Our aim is to evaluate the relationship between different scales that estimate the risk of IR and scales that determine the risk of NAFLD in a group of Spanish workers.

2. Materials and Methods

2.1. Participants

The present descriptive and cross-sectional study was performed in 219,477 workers from different autonomous communities of Spain (Balearic Islands, Canary Islands, Andalusia Valencian Community, Madrid, Catalonia, Castilla y León, Castilla La Mancha, and Basque Country) belonging mainly to labour sectors of public administration, health, construction, and commerce.

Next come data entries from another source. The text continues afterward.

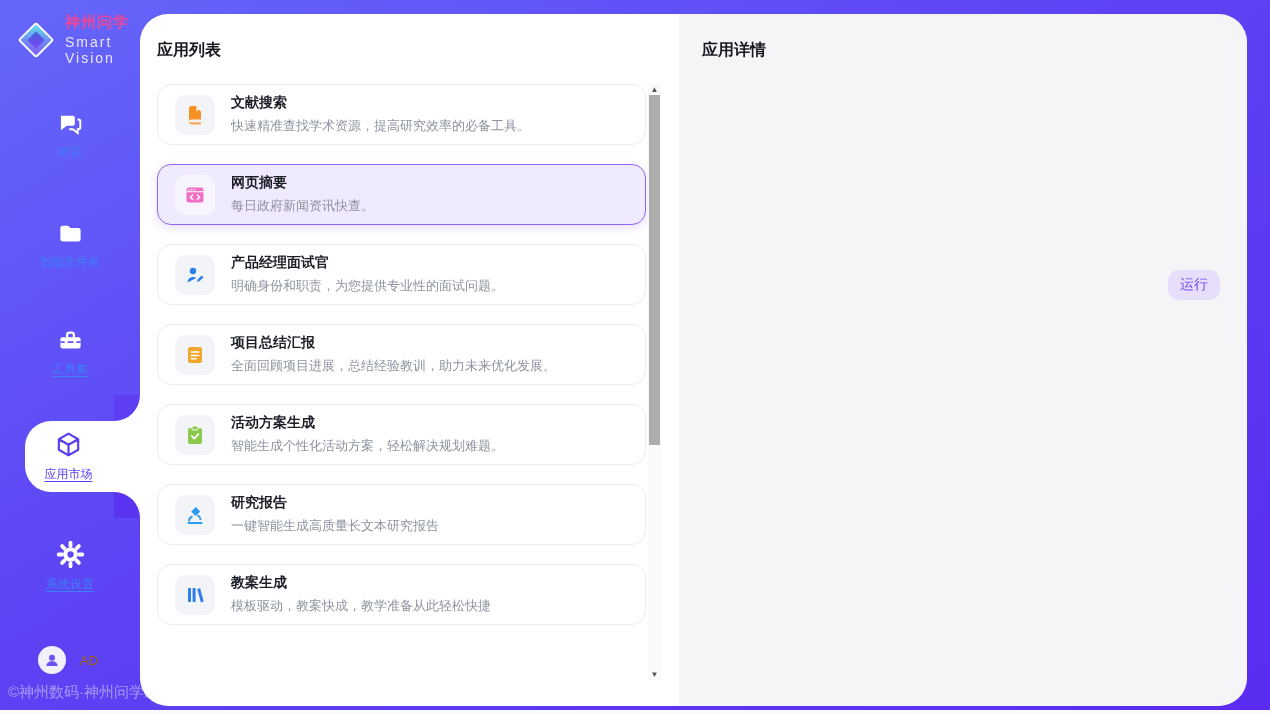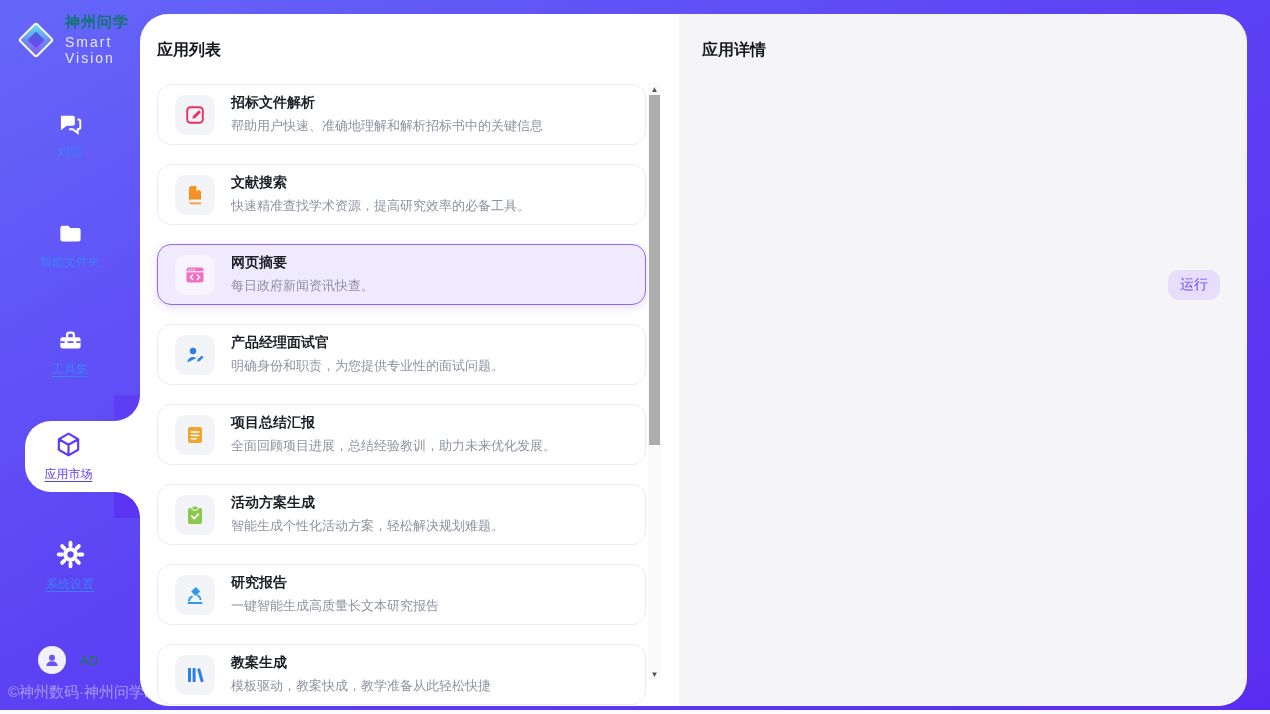--- a/index.html
+++ b/index.html
@@ -17,21 +17,21 @@
 
   
   .sidebar { position:absolute; left:0; top:0; width:140px; height:710px; z-index:3; }
   .logo { position:absolute; left:16px; top:13px; display:flex; align-items:center; gap:9px; }
   .logo-diamond { width:40px; height:40px; position:relative; flex:0 0 auto; }
   .logo-diamond .d1 { position:absolute; left:7px; top:7px; width:26px; height:26px;
     transform:rotate(45deg); background:linear-gradient(135deg,#5fe6ec 0%,#6f86f6 55%,#8657f2 100%);
     border:2px solid rgba(255,255,255,.95); border-radius:3px; }
   .logo-diamond .d2 { position:absolute; left:14px; top:14px; width:12px; height:12px;
     transform:rotate(45deg); background:linear-gradient(135deg,#3d4bd8,#7a3cf0); opacity:.8; }
-  .logo-text .cn { color:#0f766e; font-size:15px; font-weight:700; letter-spacing:1px; }
+  .logo-text .cn { color:#ec4899; font-size:15px; font-weight:700; letter-spacing:1px; }
   .logo-text .en { color:#e8e6ff; font-size:14px; letter-spacing:2px; margin-top:2px; }
 
   .nav-item { position:absolute; left:0; width:140px; display:flex; flex-direction:column;
     align-items:center; gap:7px; cursor:pointer; }
   .nav-item .lbl { color:#3b82f6; font-size:12px; }
   .nav-item .lbl.u { text-decoration:underline; text-underline-offset:3px; }
 
   
   .bubble { position:absolute; left:25px; top:421px; width:115px; height:71px;
     background:#fff; border-radius:26px 0 0 26px; z-index:2; }
@@ -41,21 +41,21 @@
     border-bottom-right-radius:26px; }
   .fillet.bot::before { content:''; position:absolute; inset:0; background:#5b34f2;
     border-top-right-radius:26px; }
   .nav-item.active { left:11px; width:115px; top:430px; z-index:4; }
   .nav-item.active .lbl { color:#5b3df2; }
 
   .user-row { position:absolute; left:38px; top:646px; display:flex; align-items:center;
     gap:14px; z-index:4; }
   .avatar-circle { width:28px; height:28px; border-radius:50%; background:#f2effe;
     display:flex; align-items:center; justify-content:center; }
-  .user-name { color:#15803d; font-size:13px; }
+  .user-name { color:#a16207; font-size:13px; }
   .side-footer { position:absolute; left:8px; top:683px; color:rgba(255,255,255,.45);
     font-size:15px; white-space:nowrap; z-index:4; }
 
   
   .list-pane { position:relative; width:539px; height:100%; background:#fff; flex:0 0 auto; }
   .pane-title { position:absolute; left:17px; top:26px; font-size:16px; font-weight:700; color:#15181f; }
   .cards { position:absolute; left:17px; top:70px; width:489px; }
   .app-card { display:flex; align-items:center; gap:16px; height:61px; margin-bottom:19px;
     padding-left:17px; background:#fff; border:1px solid #ececf0; border-radius:14px; cursor:pointer; }
   .app-card.selected { background:#f0eafe; border:1px solid #9265f2;
@@ -181,34 +181,20 @@
 
     <div class="side-footer">©神州数码·神州问学出品</div>
   </div>
 
   <div class="sheet">
 
     <div class="list-pane">
       <div class="pane-title">应用列表</div>
       <div class="cards">
 
-        <div class="app-card">
-          <div class="app-icon-box" style="color: rgb(232, 51, 95);">
-            <span>
-              <svg width="22" height="22" viewBox="0 0 22 22">
-                <rect x="3.2" y="3.2" width="15.6" height="15.6" rx="3.2" fill="none" stroke="currentColor" stroke-width="1.9"></rect>
-                <path d="M8.3 14.8l.9-3 5.6-5.6 2.1 2.1-5.6 5.6z" fill="currentColor"></path>
-              </svg>
-            </span>
-          </div>
-          <div>
-            <div class="app-name">招标文件解析</div>
-            <div class="app-desc">帮助用户快速、准确地理解和解析招标书中的关键信息</div>
-          </div>
-        </div>
 
         <div class="app-card">
           <div class="app-icon-box" style="color: rgb(245, 145, 34);">
             <span>
               <svg width="22" height="22" viewBox="0 0 22 22">
                 <path d="M5 4.4C5 3.1 6.1 2 7.4 2H17v13.6H7.4A2.4 2.4 0 0 0 5 18z" fill="currentColor"></path>
                 <path d="M5 18a2.4 2.4 0 0 0 2.4 2.4H17v-2.2H7.4" fill="currentColor" opacity=".75"></path>
                 <path d="M12.4 2H17v5.6l-2.3-1.8-2.3 1.8z" fill="#fff" opacity=".9"></path>
               </svg>
             </span>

The participants were selected from labour medical examinations between the months of January 2017 and December 2019 of the different companies that participated in the study. Participants were recruited when they met the following inclusion criteria: age from 18 to 69 years, belonging to one of the companies included in the study and not being in a situation of temporary disability, providing written consent to participate in the study and giving permission for using their data for epidemiological purposes. Figure 1 shows the flowchart of the participants in the study.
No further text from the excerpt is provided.